The problem – Each entry must be copied exactly, without omission.

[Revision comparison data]
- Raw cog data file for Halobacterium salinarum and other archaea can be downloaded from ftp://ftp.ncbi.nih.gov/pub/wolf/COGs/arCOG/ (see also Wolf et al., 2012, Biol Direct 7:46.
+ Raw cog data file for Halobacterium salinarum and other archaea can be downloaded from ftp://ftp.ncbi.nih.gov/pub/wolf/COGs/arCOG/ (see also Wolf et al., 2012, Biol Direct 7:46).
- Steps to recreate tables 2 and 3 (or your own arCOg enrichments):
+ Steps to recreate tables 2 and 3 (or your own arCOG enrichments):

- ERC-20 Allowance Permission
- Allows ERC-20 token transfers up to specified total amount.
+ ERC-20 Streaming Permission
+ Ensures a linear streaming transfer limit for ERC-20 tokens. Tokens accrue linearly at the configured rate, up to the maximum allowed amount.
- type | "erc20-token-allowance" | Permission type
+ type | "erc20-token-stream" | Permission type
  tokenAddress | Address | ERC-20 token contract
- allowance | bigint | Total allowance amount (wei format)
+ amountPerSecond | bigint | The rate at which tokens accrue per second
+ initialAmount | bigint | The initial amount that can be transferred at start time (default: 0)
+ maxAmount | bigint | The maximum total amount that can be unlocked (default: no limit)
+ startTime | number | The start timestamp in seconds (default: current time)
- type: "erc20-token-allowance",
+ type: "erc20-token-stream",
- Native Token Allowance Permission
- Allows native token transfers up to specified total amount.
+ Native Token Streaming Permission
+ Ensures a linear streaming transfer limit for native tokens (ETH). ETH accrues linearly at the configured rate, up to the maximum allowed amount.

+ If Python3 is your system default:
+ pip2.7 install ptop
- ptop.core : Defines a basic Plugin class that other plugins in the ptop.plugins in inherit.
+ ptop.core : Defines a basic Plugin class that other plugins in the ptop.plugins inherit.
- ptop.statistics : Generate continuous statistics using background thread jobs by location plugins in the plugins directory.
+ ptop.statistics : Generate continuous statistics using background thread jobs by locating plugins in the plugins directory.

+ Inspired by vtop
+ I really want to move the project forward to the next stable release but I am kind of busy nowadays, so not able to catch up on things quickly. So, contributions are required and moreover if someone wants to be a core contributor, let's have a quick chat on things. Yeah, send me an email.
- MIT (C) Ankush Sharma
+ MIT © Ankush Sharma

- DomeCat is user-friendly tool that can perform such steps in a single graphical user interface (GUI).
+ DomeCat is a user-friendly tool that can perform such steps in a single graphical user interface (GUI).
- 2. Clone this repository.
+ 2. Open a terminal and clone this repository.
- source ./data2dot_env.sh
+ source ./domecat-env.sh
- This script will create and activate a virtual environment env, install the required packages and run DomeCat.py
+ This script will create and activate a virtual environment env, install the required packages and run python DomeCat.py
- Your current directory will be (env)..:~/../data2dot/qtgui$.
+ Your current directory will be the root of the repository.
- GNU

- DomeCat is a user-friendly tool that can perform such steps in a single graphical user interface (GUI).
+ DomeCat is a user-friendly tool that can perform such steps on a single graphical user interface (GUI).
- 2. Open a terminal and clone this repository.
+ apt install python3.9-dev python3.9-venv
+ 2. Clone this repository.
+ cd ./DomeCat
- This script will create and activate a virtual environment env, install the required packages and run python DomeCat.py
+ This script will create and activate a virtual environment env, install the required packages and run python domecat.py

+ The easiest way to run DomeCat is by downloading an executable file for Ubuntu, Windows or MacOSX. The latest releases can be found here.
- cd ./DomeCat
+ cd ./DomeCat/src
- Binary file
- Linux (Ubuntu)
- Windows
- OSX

Exercise answer –
- Raw cog data file for Halobacterium salinarum and other archaea can be downloaded from ftp://ftp.ncbi.nih.gov/pub/wolf/COGs/arCOG/ (see also Wolf et al., 2012, Biol Direct 7:46.
+ Raw cog data file for Halobacterium salinarum and other archaea can be downloaded from ftp://ftp.ncbi.nih.gov/pub/wolf/COGs/arCOG/ (see also Wolf et al., 2012, Biol Direct 7:46).
- Steps to recreate tables 2 and 3 (or your own arCOg enrichments):
+ Steps to recreate tables 2 and 3 (or your own arCOG enrichments):

- ERC-20 Allowance Permission
- Allows ERC-20 token transfers up to specified total amount.
+ ERC-20 Streaming Permission
+ Ensures a linear streaming transfer limit for ERC-20 tokens. Tokens accrue linearly at the configured rate, up to the maximum allowed amount.
- type | "erc20-token-allowance" | Permission type
+ type | "erc20-token-stream" | Permission type
  tokenAddress | Address | ERC-20 token contract
- allowance | bigint | Total allowance amount (wei format)
+ amountPerSecond | bigint | The rate at which tokens accrue per second
+ initialAmount | bigint | The initial amount that can be transferred at start time (default: 0)
+ maxAmount | bigint | The maximum total amount that can be unlocked (default: no limit)
+ startTime | number | The start timestamp in seconds (default: current time)
- type: "erc20-token-allowance",
+ type: "erc20-token-stream",
- Native Token Allowance Permission
- Allows native token transfers up to specified total amount.
+ Native Token Streaming Permission
+ Ensures a linear streaming transfer limit for native tokens (ETH). ETH accrues linearly at the configured rate, up to the maximum allowed amount.

+ If Python3 is your system default:
+ pip2.7 install ptop
- ptop.core : Defines a basic Plugin class that other plugins in the ptop.plugins in inherit.
+ ptop.core : Defines a basic Plugin class that other plugins in the ptop.plugins inherit.
- ptop.statistics : Generate continuous statistics using background thread jobs by location plugins in the plugins directory.
+ ptop.statistics : Generate continuous statistics using background thread jobs by locating plugins in the plugins directory.

+ Inspired by vtop
+ I really want to move the project forward to the next stable release but I am kind of busy nowadays, so not able to catch up on things quickly. So, contributions are required and moreover if someone wants to be a core contributor, let's have a quick chat on things. Yeah, send me an email.
- MIT (C) Ankush Sharma
+ MIT © Ankush Sharma

- DomeCat is user-friendly tool that can perform such steps in a single graphical user interface (GUI).
+ DomeCat is a user-friendly tool that can perform such steps in a single graphical user interface (GUI).
- 2. Clone this repository.
+ 2. Open a terminal and clone this repository.
- source ./data2dot_env.sh
+ source ./domecat-env.sh
- This script will create and activate a virtual environment env, install the required packages and run DomeCat.py
+ This script will create and activate a virtual environment env, install the required packages and run python DomeCat.py
- Your current directory will be (env)..:~/../data2dot/qtgui$.
+ Your current directory will be the root of the repository.
- GNU

- DomeCat is a user-friendly tool that can perform such steps in a single graphical user interface (GUI).
+ DomeCat is a user-friendly tool that can perform such steps on a single graphical user interface (GUI).
- 2. Open a terminal and clone this repository.
+ apt install python3.9-dev python3.9-venv
+ 2. Clone this repository.
+ cd ./DomeCat
- This script will create and activate a virtual environment env, install the required packages and run python DomeCat.py
+ This script will create and activate a virtual environment env, install the required packages and run python domecat.py

+ The easiest way to run DomeCat is by downloading an executable file for Ubuntu, Windows or MacOSX. The latest releases can be found here.
- cd ./DomeCat
+ cd ./DomeCat/src
- Binary file
- Linux (Ubuntu)
- Windows
- OSX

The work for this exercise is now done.